Problem
Among the records below, count the lines where "ascending" occurs, and report that total alone.

Dataset extract

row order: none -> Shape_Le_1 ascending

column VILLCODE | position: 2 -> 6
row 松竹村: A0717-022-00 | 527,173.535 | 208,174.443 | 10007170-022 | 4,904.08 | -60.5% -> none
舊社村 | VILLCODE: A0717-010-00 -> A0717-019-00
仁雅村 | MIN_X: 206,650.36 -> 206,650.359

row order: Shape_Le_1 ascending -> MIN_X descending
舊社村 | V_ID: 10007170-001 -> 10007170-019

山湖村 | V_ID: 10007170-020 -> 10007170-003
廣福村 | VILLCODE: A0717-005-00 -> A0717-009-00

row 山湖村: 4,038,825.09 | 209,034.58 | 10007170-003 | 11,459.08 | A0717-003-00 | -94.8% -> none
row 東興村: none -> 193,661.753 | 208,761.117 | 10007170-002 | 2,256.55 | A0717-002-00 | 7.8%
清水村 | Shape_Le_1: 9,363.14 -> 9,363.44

Solution
2